• _Recorded information_:
____

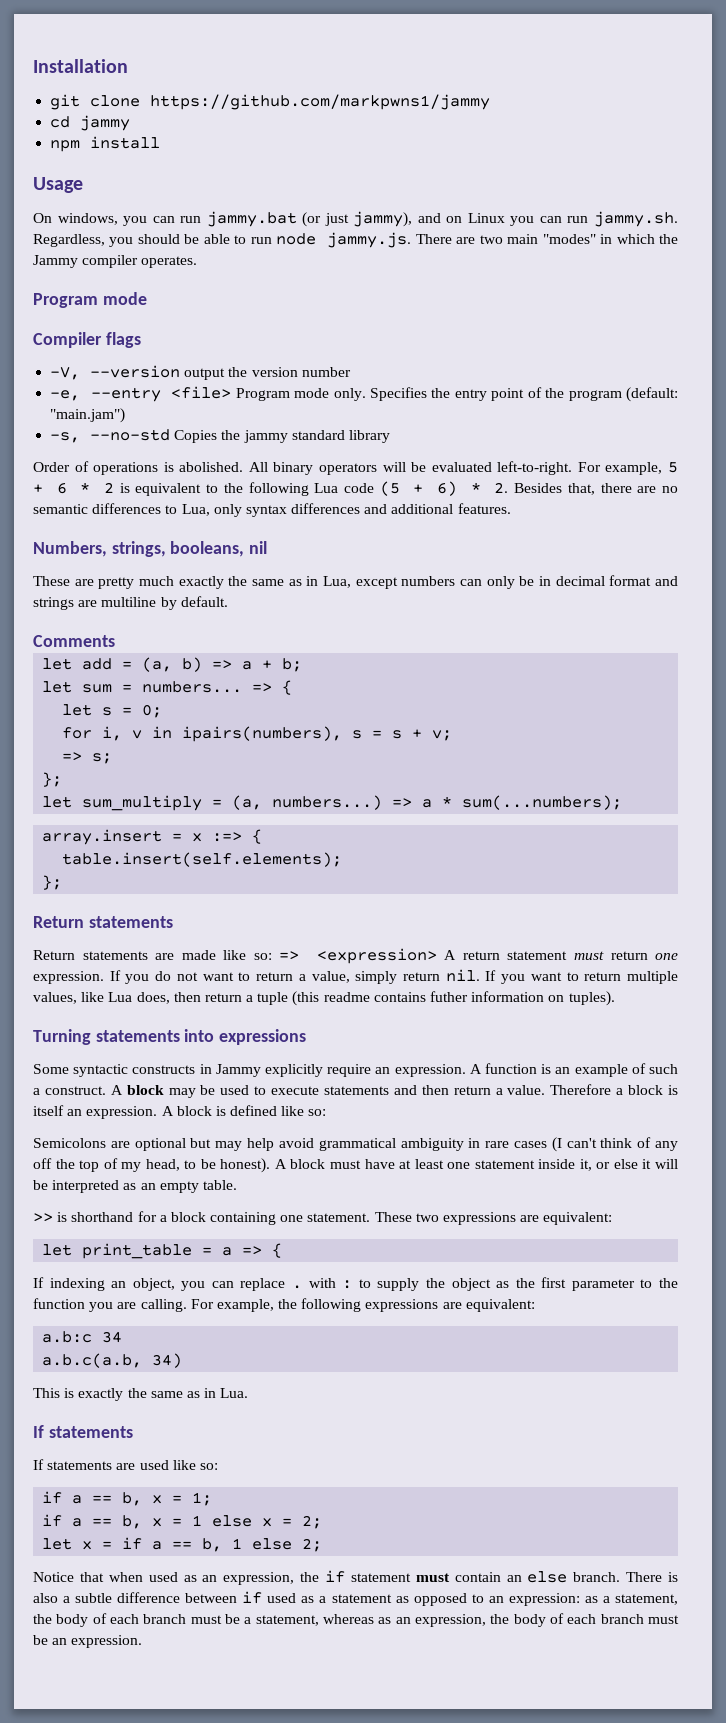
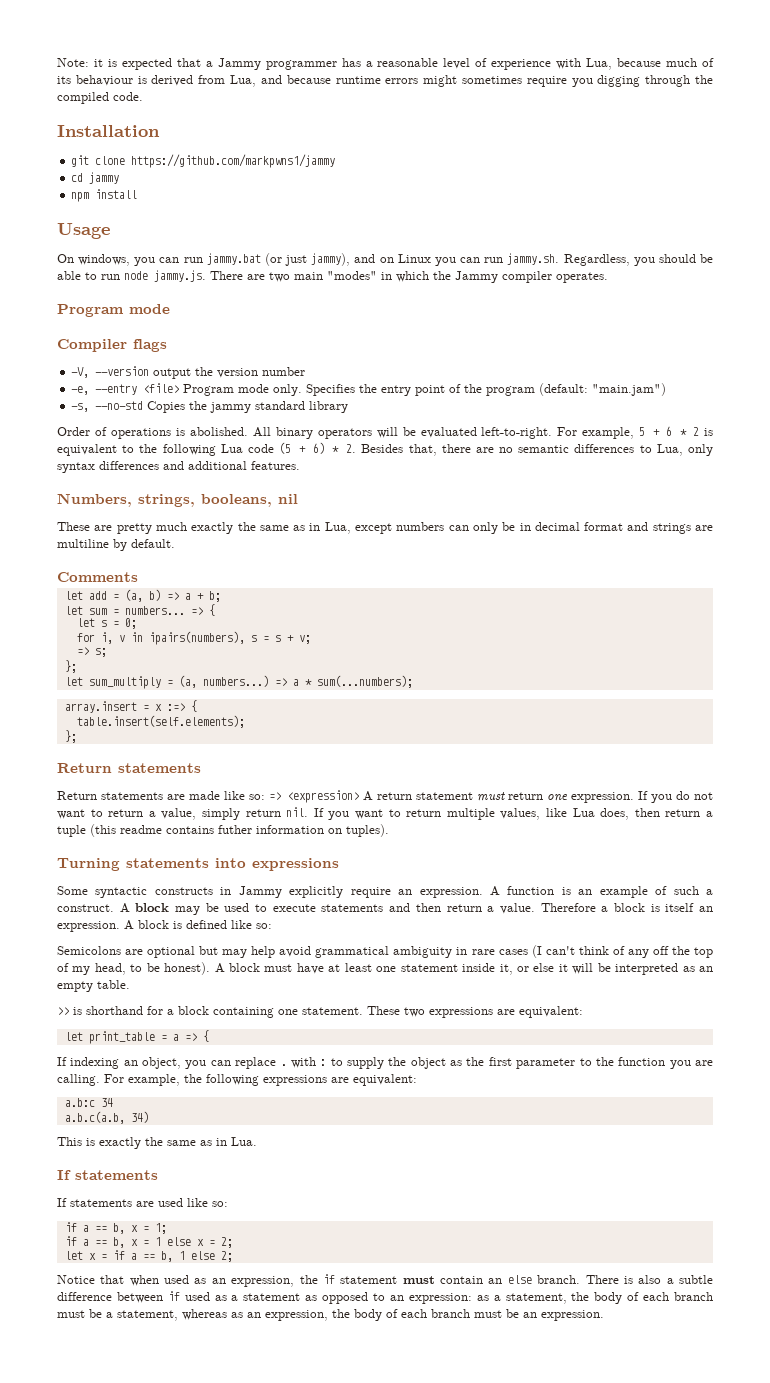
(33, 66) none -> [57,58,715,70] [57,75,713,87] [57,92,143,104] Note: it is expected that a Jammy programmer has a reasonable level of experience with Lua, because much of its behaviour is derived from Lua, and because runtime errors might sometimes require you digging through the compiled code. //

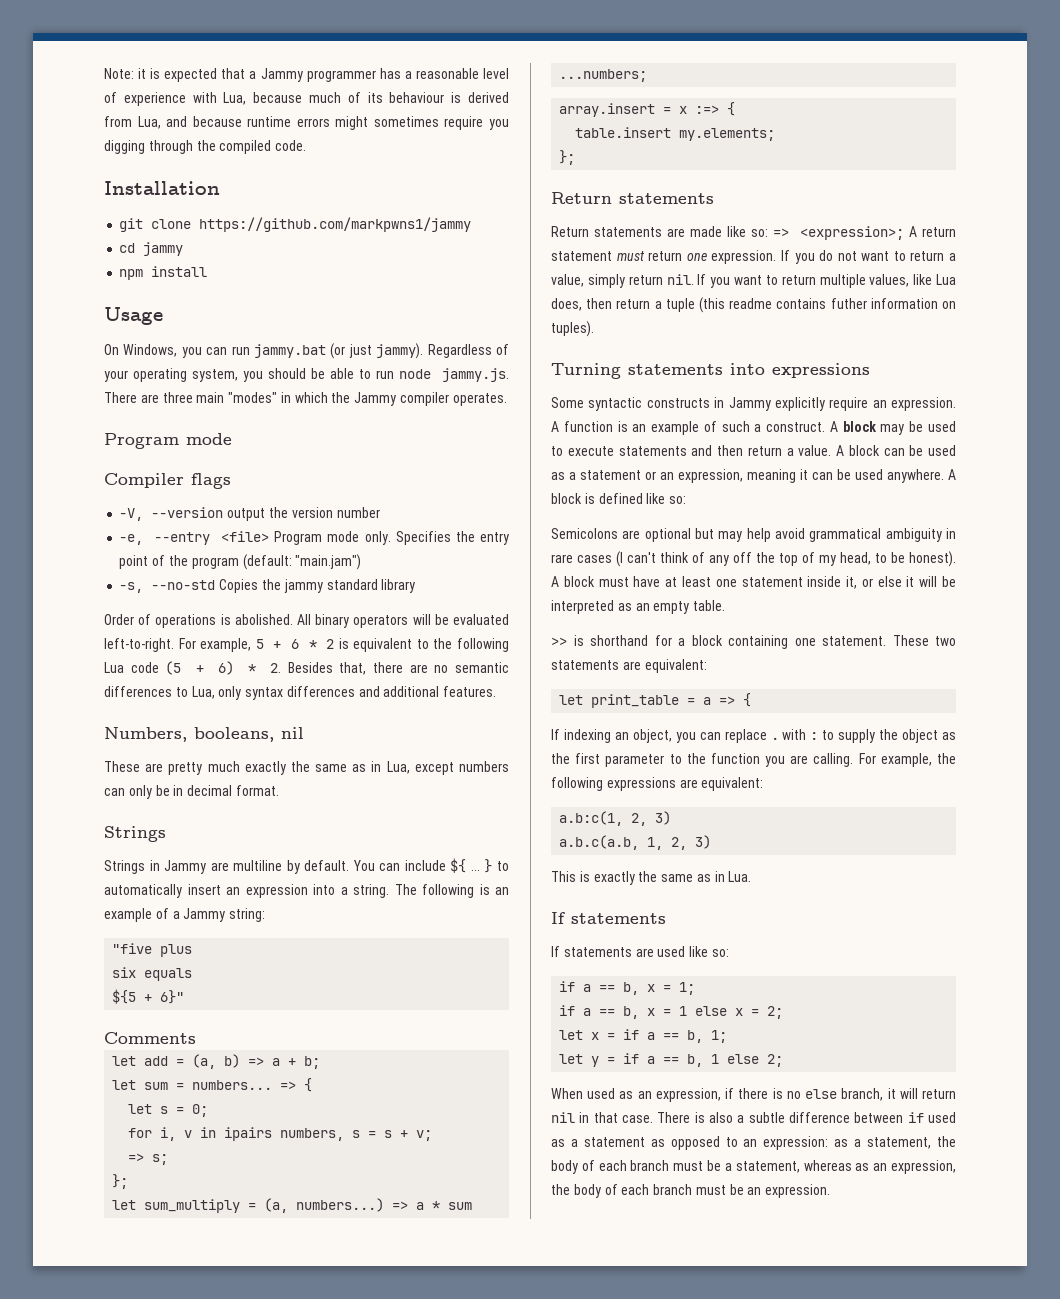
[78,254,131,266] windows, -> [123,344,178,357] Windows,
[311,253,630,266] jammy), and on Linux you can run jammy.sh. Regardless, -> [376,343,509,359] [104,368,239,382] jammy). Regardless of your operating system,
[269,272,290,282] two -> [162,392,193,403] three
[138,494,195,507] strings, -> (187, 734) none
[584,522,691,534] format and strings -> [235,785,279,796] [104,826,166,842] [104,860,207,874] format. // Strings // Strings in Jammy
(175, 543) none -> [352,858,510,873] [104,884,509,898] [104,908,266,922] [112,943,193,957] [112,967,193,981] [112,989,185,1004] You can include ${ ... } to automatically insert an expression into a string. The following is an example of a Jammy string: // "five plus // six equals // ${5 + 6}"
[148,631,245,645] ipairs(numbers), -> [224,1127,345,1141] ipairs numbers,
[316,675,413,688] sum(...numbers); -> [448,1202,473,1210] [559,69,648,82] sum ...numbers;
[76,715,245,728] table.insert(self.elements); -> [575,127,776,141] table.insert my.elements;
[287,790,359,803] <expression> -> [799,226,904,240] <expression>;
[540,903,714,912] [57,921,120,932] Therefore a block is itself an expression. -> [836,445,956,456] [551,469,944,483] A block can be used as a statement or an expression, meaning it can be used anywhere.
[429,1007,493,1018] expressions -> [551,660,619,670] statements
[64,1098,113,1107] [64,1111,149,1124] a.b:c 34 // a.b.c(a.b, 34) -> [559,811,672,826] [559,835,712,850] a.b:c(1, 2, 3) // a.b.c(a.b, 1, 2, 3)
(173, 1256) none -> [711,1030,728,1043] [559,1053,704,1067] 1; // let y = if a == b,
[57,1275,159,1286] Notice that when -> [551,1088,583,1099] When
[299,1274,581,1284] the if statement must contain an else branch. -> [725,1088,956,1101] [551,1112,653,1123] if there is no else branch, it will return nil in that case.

____

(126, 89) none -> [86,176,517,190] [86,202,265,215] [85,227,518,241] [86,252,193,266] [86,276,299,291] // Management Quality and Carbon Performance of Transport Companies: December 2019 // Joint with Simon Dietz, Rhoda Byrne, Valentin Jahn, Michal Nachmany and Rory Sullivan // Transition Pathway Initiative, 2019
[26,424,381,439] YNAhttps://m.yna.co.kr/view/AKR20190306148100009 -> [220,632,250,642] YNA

____

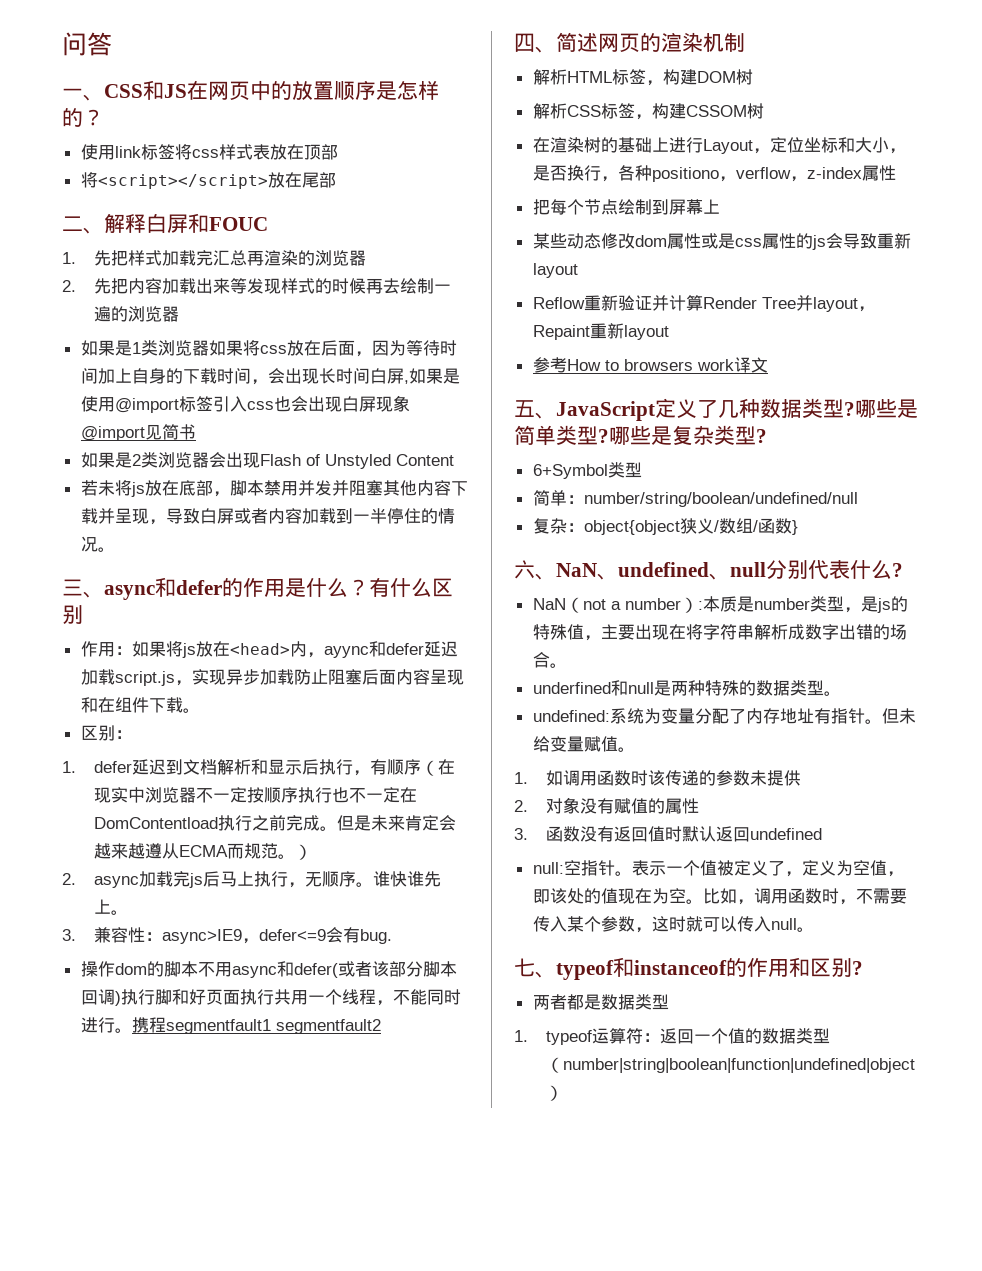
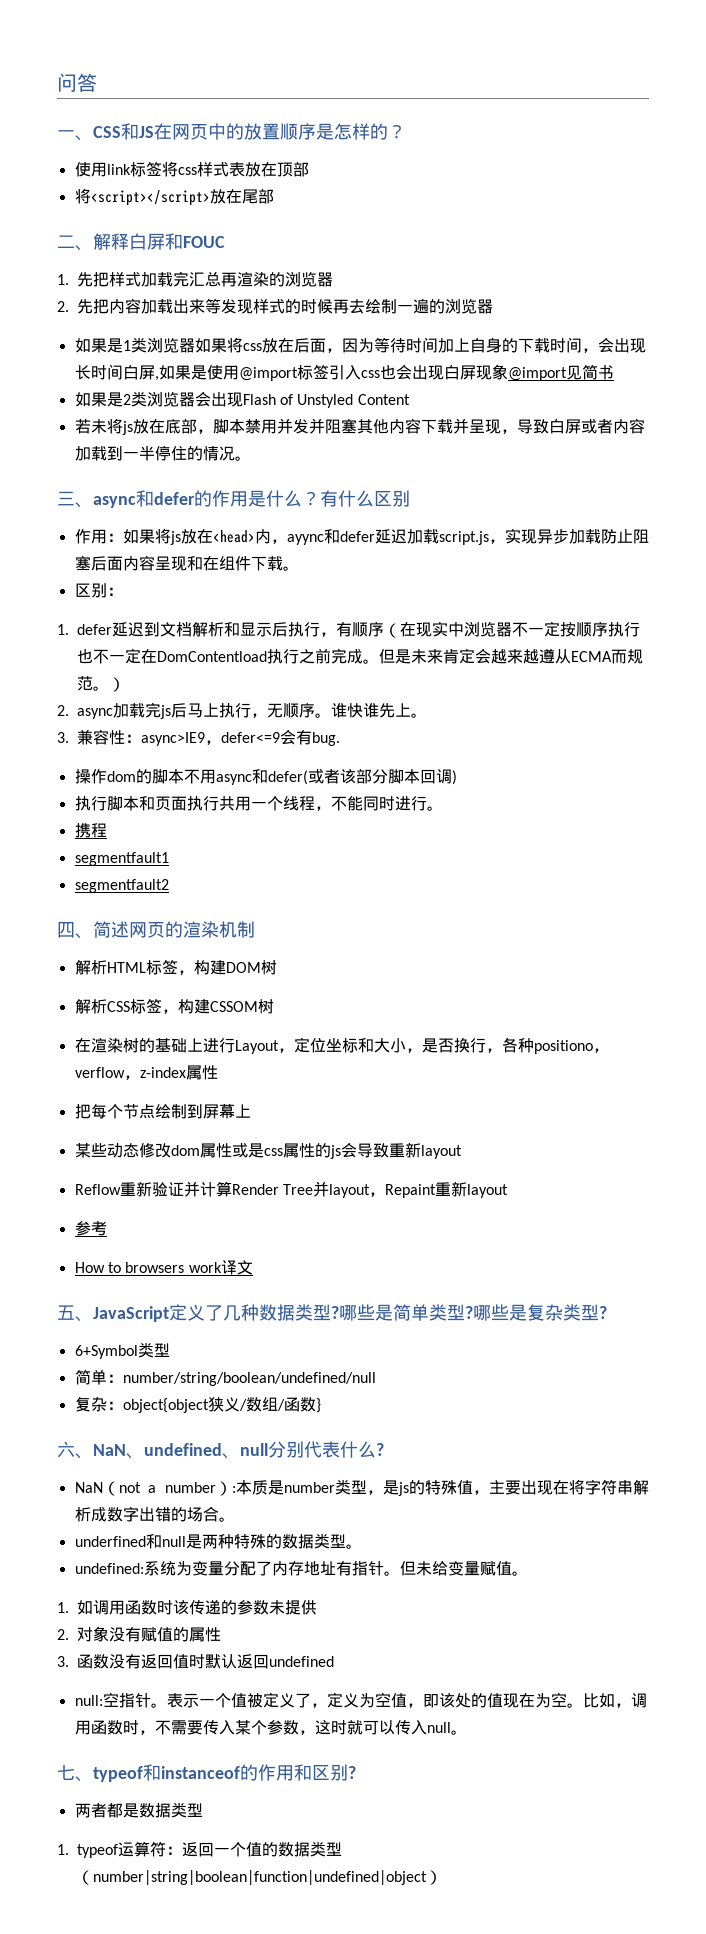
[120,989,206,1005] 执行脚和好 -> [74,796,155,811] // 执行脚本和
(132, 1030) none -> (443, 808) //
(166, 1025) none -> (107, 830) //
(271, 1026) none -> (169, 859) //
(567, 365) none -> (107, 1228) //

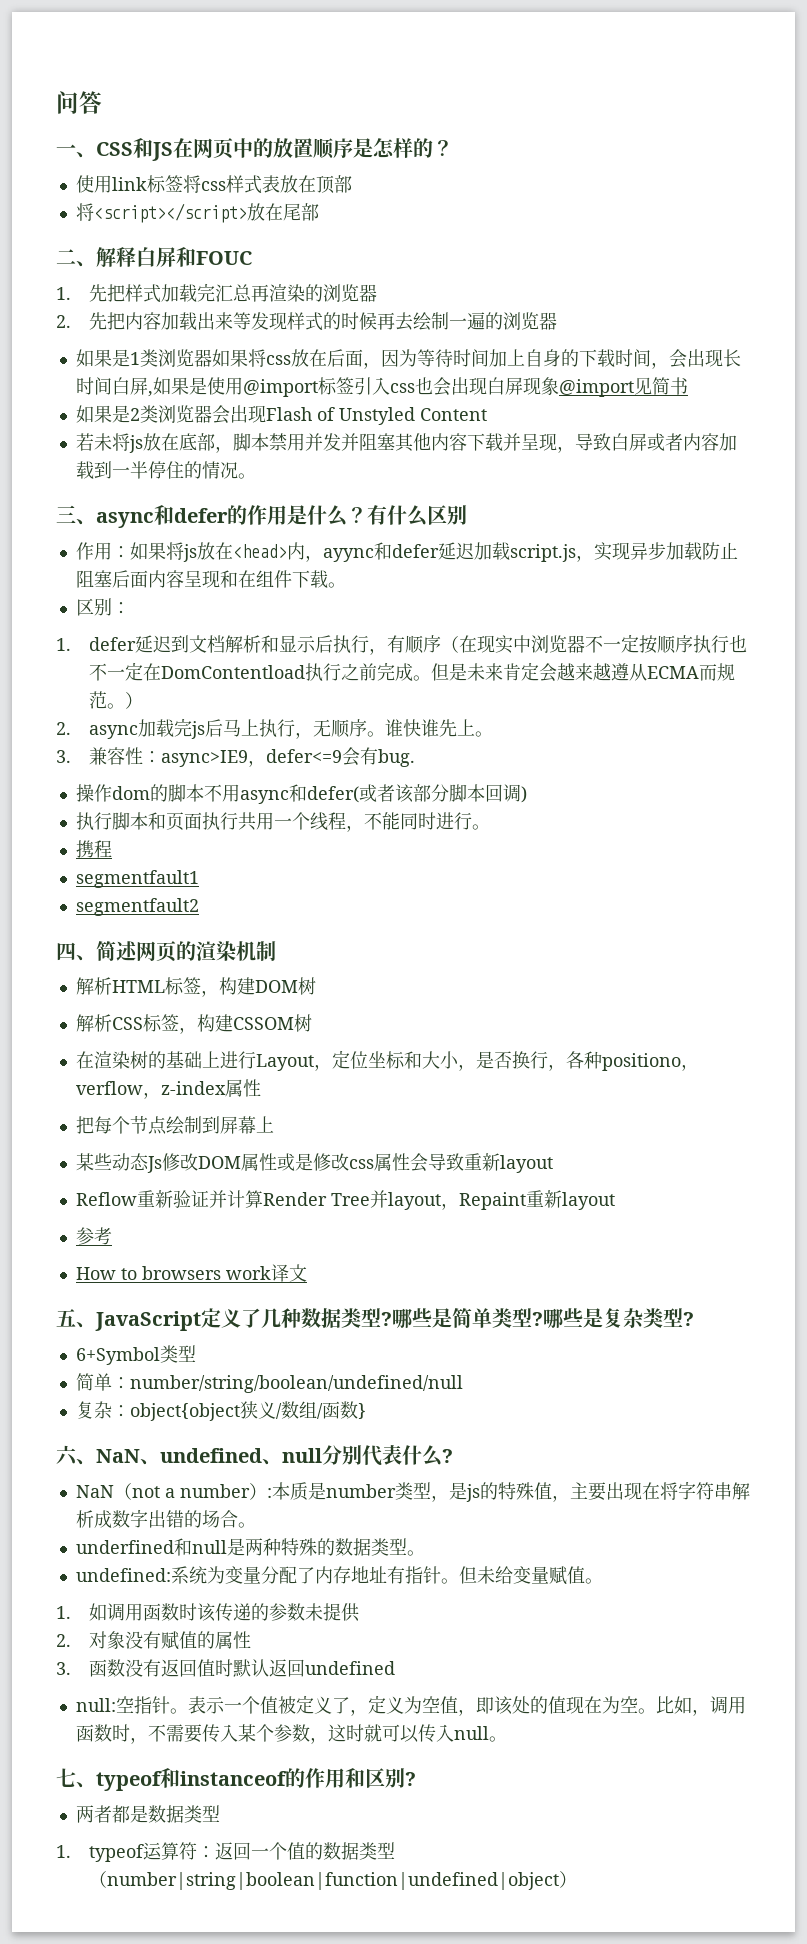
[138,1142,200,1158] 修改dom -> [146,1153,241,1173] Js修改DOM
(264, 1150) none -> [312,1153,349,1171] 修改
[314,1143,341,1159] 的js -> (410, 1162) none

____

• _Instructions for the task_: Search the entries for the word "strings" and gather every line where it appears.

• _Your response_:
[138,494,195,507] strings, -> (187, 734) none
[584,522,691,534] format and strings -> [235,785,279,796] [104,826,166,842] [104,860,207,874] format. // Strings // Strings in Jammy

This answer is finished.